(What to work on)
Every line containing the word "margin" must be pulled from the records.

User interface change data
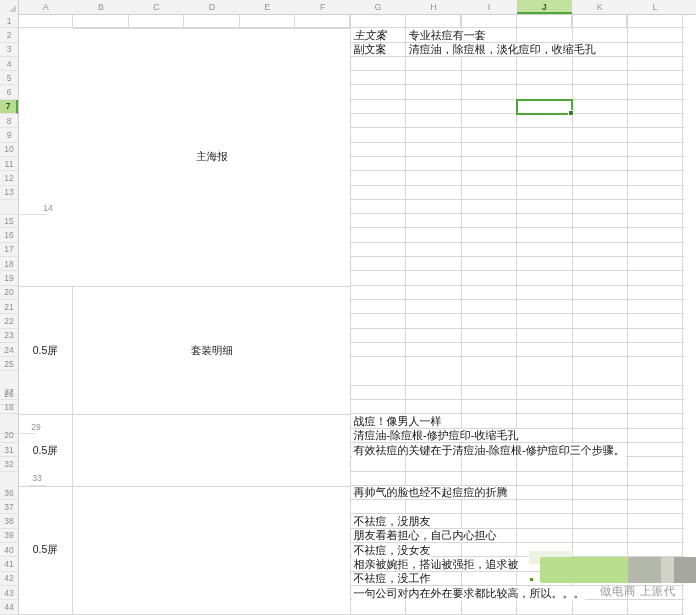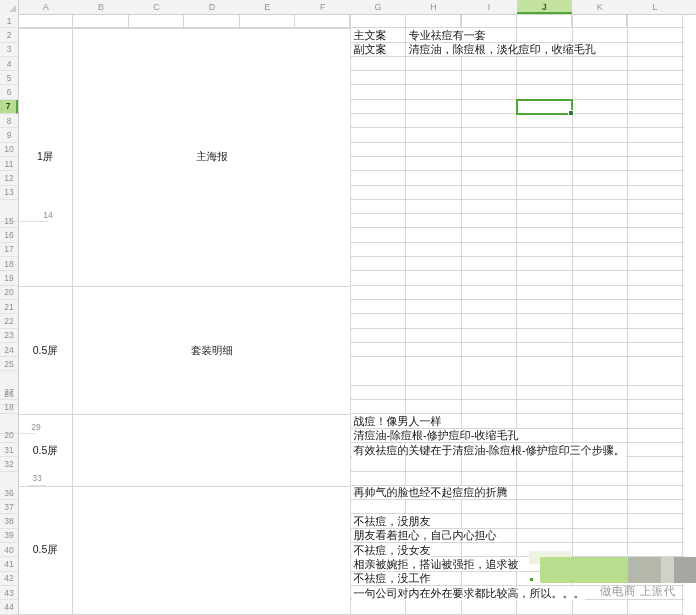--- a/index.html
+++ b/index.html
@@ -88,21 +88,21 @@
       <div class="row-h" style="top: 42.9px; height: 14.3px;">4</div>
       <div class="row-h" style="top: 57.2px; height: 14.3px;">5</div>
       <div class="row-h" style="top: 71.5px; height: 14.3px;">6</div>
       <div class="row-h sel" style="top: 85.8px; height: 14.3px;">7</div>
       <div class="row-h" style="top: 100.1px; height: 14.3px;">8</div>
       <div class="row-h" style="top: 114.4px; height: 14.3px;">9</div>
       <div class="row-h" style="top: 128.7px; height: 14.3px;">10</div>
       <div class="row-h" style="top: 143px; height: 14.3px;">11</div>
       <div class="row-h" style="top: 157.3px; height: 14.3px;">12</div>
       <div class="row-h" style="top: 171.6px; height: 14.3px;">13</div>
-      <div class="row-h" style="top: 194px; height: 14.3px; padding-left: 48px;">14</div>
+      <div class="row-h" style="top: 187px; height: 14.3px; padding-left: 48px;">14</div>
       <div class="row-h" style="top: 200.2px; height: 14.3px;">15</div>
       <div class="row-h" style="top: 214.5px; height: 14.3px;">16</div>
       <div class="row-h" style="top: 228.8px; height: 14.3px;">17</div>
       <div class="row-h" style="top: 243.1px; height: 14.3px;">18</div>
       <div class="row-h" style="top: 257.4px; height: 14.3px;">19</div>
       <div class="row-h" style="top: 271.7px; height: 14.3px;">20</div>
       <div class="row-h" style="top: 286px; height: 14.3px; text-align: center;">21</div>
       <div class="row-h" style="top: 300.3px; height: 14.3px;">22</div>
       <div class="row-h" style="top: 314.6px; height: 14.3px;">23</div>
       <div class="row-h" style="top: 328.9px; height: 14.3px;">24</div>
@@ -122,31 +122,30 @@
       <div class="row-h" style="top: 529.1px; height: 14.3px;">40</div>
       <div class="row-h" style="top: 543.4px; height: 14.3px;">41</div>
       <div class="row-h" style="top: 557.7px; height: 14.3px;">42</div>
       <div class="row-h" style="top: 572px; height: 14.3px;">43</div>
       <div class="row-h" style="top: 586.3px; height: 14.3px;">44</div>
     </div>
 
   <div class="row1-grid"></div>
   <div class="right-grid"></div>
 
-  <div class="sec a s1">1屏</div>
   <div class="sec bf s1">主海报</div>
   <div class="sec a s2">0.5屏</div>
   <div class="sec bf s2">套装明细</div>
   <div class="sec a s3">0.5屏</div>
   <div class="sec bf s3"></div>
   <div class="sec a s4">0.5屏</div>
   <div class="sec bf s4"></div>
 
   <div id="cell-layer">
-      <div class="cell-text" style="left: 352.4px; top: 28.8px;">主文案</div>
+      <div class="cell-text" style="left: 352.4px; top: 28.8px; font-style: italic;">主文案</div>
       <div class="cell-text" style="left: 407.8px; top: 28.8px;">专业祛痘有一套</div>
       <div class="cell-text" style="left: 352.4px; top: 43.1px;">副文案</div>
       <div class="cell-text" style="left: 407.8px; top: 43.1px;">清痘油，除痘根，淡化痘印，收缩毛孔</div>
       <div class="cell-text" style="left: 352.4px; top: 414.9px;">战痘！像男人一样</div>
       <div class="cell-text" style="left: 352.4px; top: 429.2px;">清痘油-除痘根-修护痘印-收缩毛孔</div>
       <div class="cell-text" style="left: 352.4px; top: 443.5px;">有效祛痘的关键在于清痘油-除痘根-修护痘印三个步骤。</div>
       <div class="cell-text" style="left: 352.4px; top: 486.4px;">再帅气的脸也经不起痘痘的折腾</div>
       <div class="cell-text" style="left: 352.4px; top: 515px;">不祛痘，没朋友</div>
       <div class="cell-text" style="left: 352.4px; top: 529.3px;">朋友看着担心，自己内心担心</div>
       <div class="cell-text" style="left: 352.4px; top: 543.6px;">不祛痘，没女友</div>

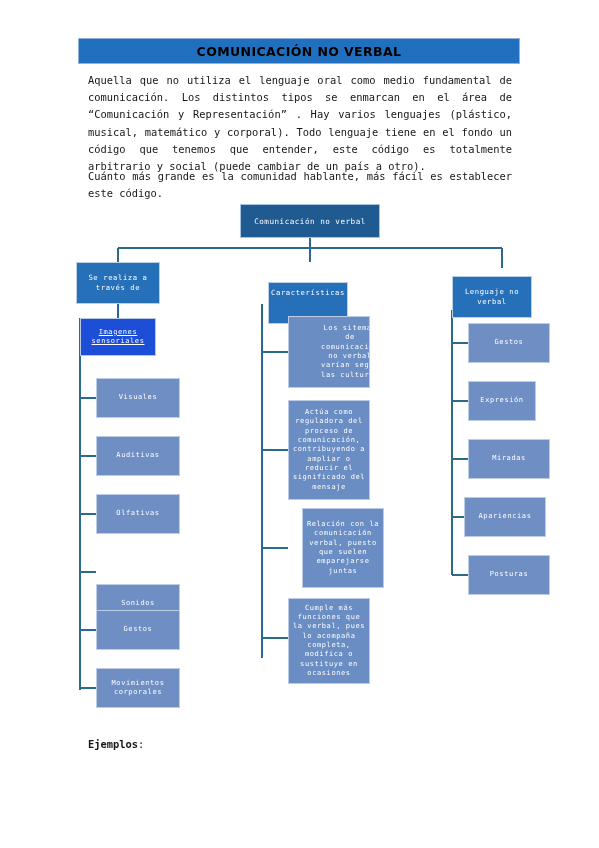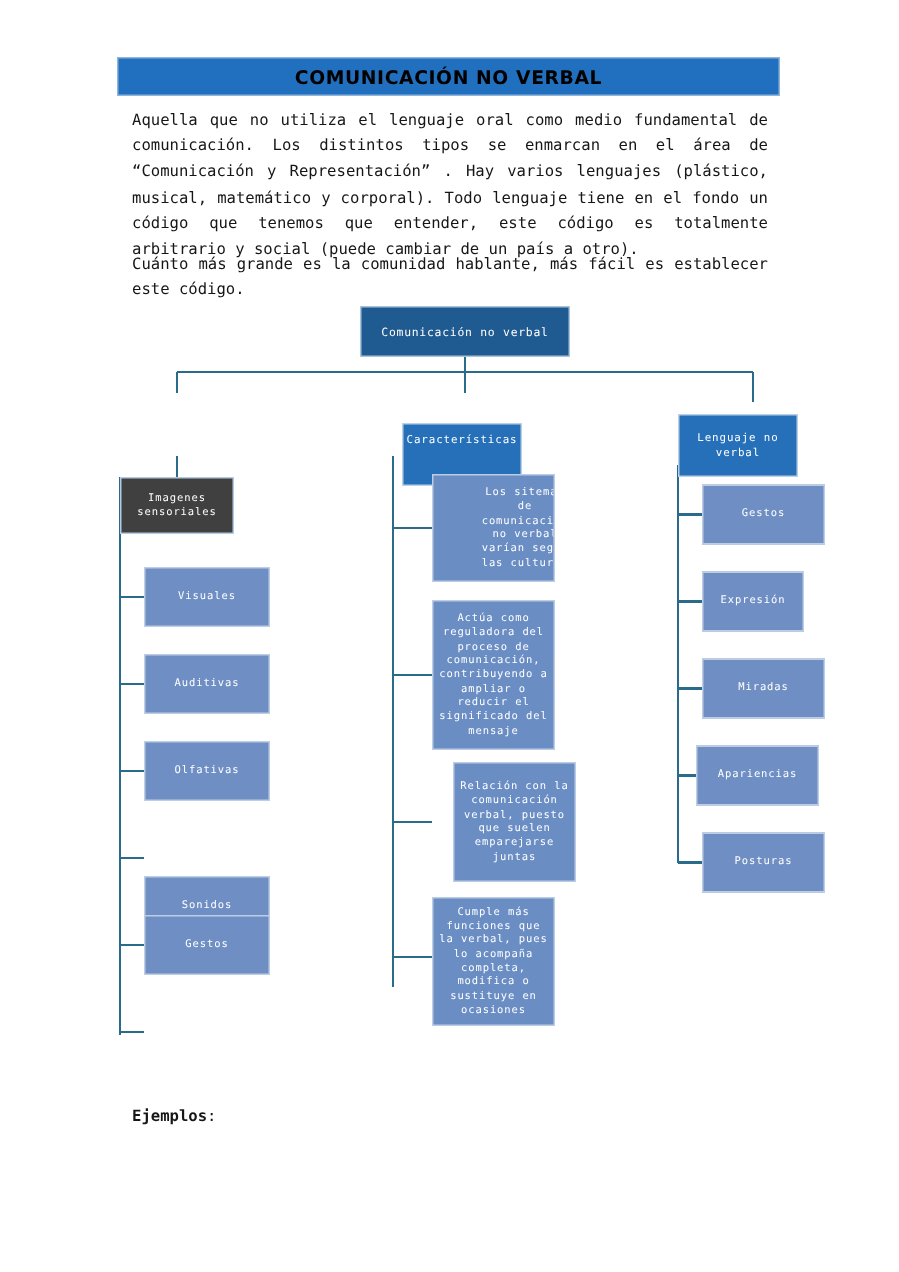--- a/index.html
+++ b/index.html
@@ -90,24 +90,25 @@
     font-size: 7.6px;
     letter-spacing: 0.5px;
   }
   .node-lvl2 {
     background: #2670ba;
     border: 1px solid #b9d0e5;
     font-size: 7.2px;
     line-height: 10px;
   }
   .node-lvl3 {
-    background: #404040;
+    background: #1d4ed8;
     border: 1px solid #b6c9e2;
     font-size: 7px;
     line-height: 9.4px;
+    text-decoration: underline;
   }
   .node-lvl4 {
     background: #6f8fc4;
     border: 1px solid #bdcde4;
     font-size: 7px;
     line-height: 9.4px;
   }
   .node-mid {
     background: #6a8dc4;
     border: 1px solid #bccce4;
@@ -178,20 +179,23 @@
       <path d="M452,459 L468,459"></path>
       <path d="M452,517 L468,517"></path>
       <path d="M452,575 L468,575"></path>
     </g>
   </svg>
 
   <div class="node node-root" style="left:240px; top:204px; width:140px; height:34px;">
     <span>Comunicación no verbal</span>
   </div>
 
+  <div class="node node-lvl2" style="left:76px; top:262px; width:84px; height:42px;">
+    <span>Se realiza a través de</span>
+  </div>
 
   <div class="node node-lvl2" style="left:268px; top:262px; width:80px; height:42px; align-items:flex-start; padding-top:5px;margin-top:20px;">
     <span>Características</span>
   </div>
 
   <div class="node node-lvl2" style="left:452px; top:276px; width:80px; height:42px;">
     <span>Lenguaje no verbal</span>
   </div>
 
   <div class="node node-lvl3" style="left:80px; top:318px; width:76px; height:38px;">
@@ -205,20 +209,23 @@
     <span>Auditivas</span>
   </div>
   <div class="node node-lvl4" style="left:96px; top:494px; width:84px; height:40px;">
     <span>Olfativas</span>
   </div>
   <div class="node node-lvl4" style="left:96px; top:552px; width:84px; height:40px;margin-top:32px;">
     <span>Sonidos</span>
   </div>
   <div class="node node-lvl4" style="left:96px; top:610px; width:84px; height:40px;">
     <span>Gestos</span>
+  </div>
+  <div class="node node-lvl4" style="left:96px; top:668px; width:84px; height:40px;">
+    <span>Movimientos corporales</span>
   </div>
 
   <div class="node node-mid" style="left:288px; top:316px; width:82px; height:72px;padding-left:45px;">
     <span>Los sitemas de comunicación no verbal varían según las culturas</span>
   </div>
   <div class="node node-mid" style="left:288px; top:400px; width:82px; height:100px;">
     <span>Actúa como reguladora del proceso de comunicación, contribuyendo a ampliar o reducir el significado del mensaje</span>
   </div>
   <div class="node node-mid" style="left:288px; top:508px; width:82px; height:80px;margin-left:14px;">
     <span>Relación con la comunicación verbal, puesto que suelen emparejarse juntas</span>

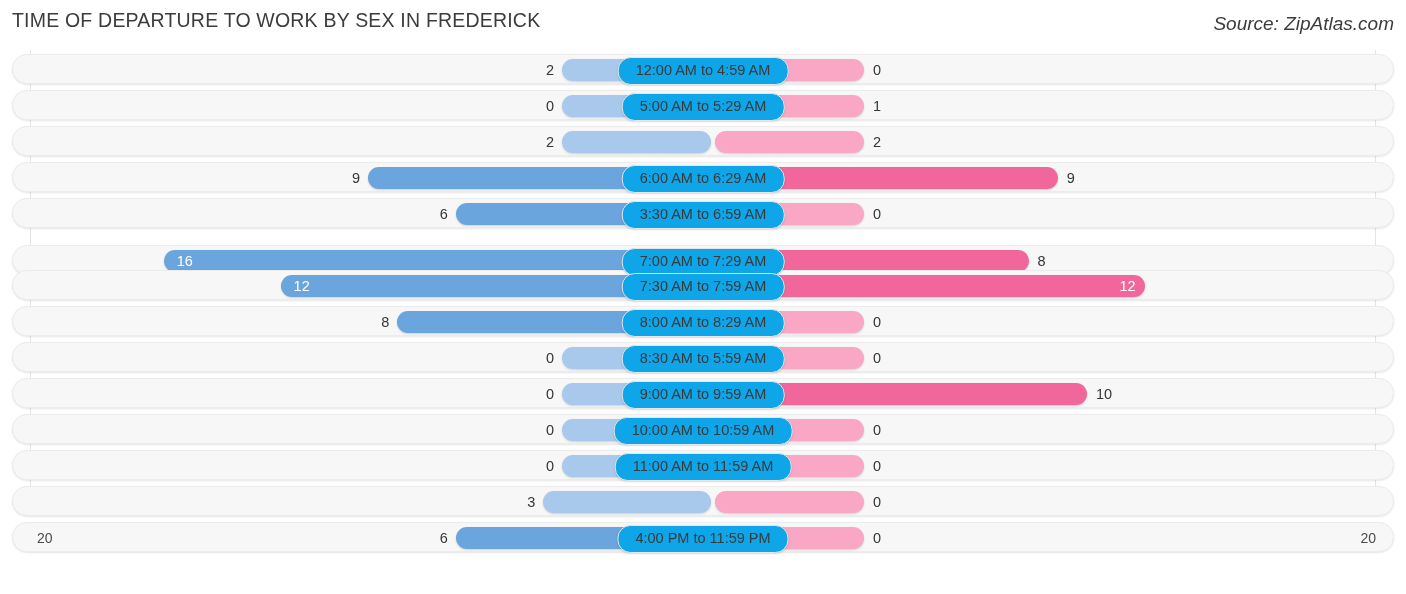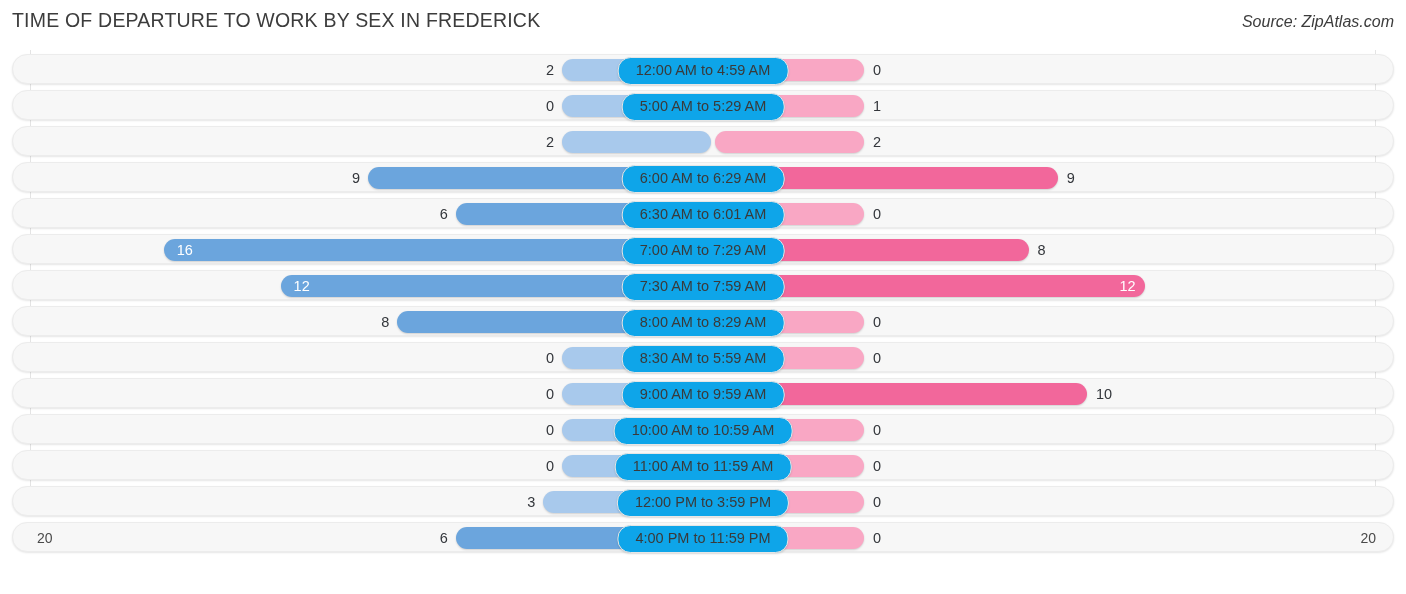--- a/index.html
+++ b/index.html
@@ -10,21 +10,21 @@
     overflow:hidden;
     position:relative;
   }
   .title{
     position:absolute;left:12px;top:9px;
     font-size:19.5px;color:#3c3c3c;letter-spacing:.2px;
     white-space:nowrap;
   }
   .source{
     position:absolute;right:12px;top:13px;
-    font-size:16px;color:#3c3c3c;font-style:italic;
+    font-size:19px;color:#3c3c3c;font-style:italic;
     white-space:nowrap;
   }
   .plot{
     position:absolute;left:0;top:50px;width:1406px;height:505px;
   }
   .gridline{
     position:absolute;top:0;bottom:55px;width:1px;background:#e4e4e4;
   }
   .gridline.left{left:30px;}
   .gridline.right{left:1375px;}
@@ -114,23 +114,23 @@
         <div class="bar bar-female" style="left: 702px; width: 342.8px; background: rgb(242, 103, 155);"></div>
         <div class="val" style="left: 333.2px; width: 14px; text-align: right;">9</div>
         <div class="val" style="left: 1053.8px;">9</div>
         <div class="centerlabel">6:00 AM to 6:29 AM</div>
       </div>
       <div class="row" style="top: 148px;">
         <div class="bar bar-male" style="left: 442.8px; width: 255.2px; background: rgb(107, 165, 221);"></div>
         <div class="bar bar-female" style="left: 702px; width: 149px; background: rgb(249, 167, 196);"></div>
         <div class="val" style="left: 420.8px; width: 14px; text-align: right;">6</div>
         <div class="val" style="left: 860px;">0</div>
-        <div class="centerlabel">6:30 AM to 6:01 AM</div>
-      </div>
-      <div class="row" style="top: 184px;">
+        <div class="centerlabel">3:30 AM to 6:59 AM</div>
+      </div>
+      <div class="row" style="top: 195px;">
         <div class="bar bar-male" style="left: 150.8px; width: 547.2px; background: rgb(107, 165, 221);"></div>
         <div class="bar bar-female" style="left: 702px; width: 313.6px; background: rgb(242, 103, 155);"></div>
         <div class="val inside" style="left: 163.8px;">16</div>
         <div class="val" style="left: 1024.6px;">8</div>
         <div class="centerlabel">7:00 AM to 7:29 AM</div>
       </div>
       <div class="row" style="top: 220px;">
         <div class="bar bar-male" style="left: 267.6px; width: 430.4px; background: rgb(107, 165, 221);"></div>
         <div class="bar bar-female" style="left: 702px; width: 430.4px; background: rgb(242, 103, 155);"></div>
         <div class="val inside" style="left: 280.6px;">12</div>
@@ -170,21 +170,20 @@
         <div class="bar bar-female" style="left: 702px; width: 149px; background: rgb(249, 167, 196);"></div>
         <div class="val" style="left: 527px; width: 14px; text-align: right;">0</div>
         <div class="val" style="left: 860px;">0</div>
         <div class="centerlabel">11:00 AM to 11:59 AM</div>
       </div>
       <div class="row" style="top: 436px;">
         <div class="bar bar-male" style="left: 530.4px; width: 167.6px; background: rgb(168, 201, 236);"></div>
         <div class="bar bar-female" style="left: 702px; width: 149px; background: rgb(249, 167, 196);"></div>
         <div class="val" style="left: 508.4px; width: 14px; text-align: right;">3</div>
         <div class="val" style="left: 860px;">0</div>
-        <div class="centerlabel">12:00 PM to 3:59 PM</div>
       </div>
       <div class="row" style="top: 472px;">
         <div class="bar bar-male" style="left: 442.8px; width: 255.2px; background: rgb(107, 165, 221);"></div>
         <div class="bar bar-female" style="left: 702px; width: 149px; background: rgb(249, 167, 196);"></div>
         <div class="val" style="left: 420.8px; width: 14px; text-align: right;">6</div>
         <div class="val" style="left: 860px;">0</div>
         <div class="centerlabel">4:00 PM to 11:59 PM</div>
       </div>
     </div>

(Reply to the exercise)
   <div class="node node-lvl2" style="left:268px; top:262px; width:80px; height:42px; align-items:flex-start; padding-top:5px;margin-top:20px;">
   <div class="node node-lvl4" style="left:96px; top:552px; width:84px; height:40px;margin-top:32px;">
   <div class="node node-mid" style="left:288px; top:508px; width:82px; height:80px;margin-left:14px;">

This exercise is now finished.